The training documents also authorize the warrantless surveillance of individuals, organizations and groups that are simply “in contact” with someone who US intelligence agencies “reasonably believe” is acting to support the goals of international terrorists to the detriment of national security. Another training module, in a broad interpretation of federal criminal law, defines “material support to terrorists” to include “humanitarian aid,” “services in almost any form” and “political advocacy.” (Federal criminal codes specifically exempt medicine and religious materials from constituting illicit material support.)

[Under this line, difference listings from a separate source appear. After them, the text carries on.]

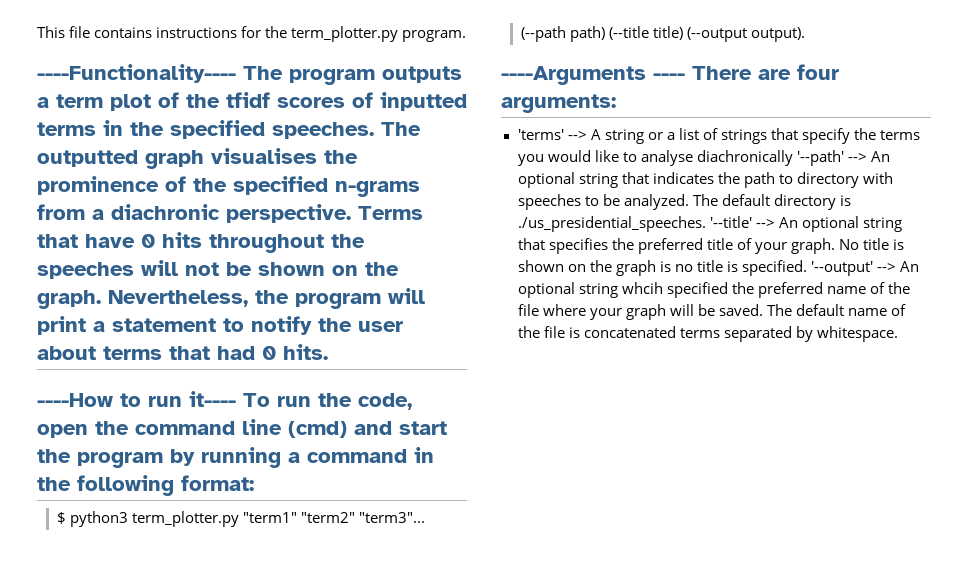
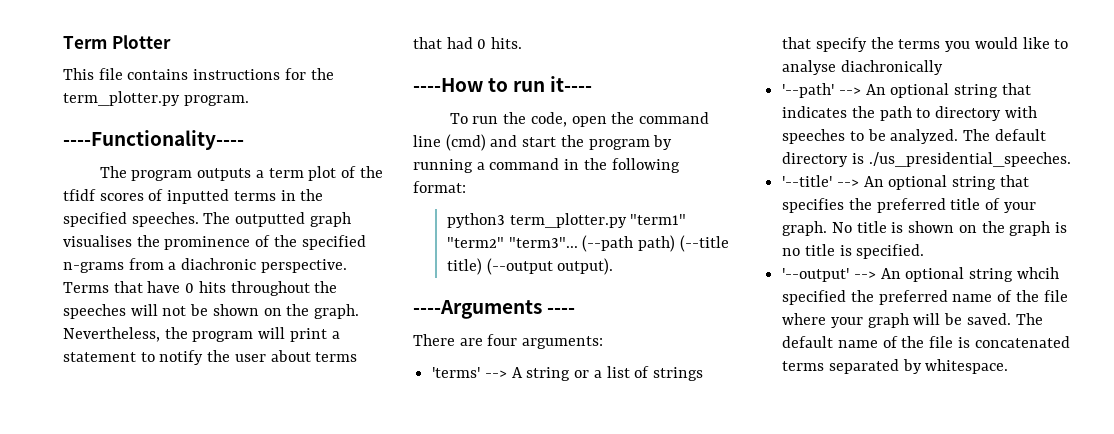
+ Term Plotter
- ----Functionality---- The program outputs a term plot of the tfidf scores of inputted terms in the specified speeches.
+ ----Functionality----
+ The program outputs a term plot of the tfidf scores of inputted terms in the specified speeches.
- ----How to run it---- To run the code, open the command line (cmd) and start the program by running a command in the following format:
+ ----How to run it----
+ To run the code, open the command line (cmd) and start the program by running a command in the following format:
- $ python3 term_plotter.py "term1" "term2" "term3"...
+ python3 term_plotter.py "term1" "term2" "term3"...
- ----Arguments ---- There are four arguments:
+ ----Arguments ----
+ There are four arguments:
- 'terms' --> A string or a list of strings that specify the terms you would like to analyse diachronically '--path' --> An optional string that indicates the path to directory with speeches to be analyzed.
+ 'terms' --> A string or a list of strings that specify the terms you would like to analyse diachronically
+ '--path' --> An optional string that indicates the path to directory with speeches to be analyzed.
- The default directory is ./us_presidential_speeches. '--title' --> An optional string that specifies the preferred title of your graph.
+ The default directory is ./us_presidential_speeches.
+ '--title' --> An optional string that specifies the preferred title of your graph.
- No title is shown on the graph is no title is specified. '--output' --> An optional string whcih specified the preferred name of the file where your graph will be saved.
+ No title is shown on the graph is no title is specified.
+ '--output' --> An optional string whcih specified the preferred name of the file where your graph will be saved.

Another set of slides begins by explaining that procedure policies prohibit the satellite and aerial surveillance of specific US persons—and then sanctions said targeted surveillance so long as the collected data can be written off as falling into one of a dozen other categories of information, including foreign intelligence, counterintelligence, threats to safety, persons in contact with potential sources, and administrative purposes.
Physical stalking of non-US persons on US soil, such as undocumented immigrants and temporary visa holders, does not require a warrant if it occurs “under circumstances in which the person has no reasonable expectation of privacy”—circumstances the US government has not yet bothered to publicly define—and may be conducted so long as it is for “an authorized foreign intelligence or [counterintelligence] purpose.” Members of the military and present and former employees of defense industry contractors may also be subjected to such warrantless stalking.
Another slide reveals the scope of data obtained by US intelligence agencies through the issuing of national security letters, which are used to obtain financial and travel records without need for a warrant. Bank account and credit card transaction histories, and documents held by a variety of establishments from pawnbrokers to US Post Offices, can be obtained by any US intelligence agency; telecommunications records from telephone companies and Internet service providers may be obtained only by the Federal Bureau of Investigation.
“These documents point to just how thoroughly the public has been kept in the dark about warrantless surveillance under Executive Order 12333,” noted St. Vincent.
It has been well over one year since the US government revised the DoD’s intelligence-gathering procedures, and the US government has provided no explanations, legal justifications and precedents, or explanations of the scale of its blatantly anti-democratic, warrantless mass spying operations, both within US territory and without. The reins to this apparatus of state spying, expanded by the Democratic and Republican parties alike, are now gripped tightly by the hands of the most right-wing administration in American history.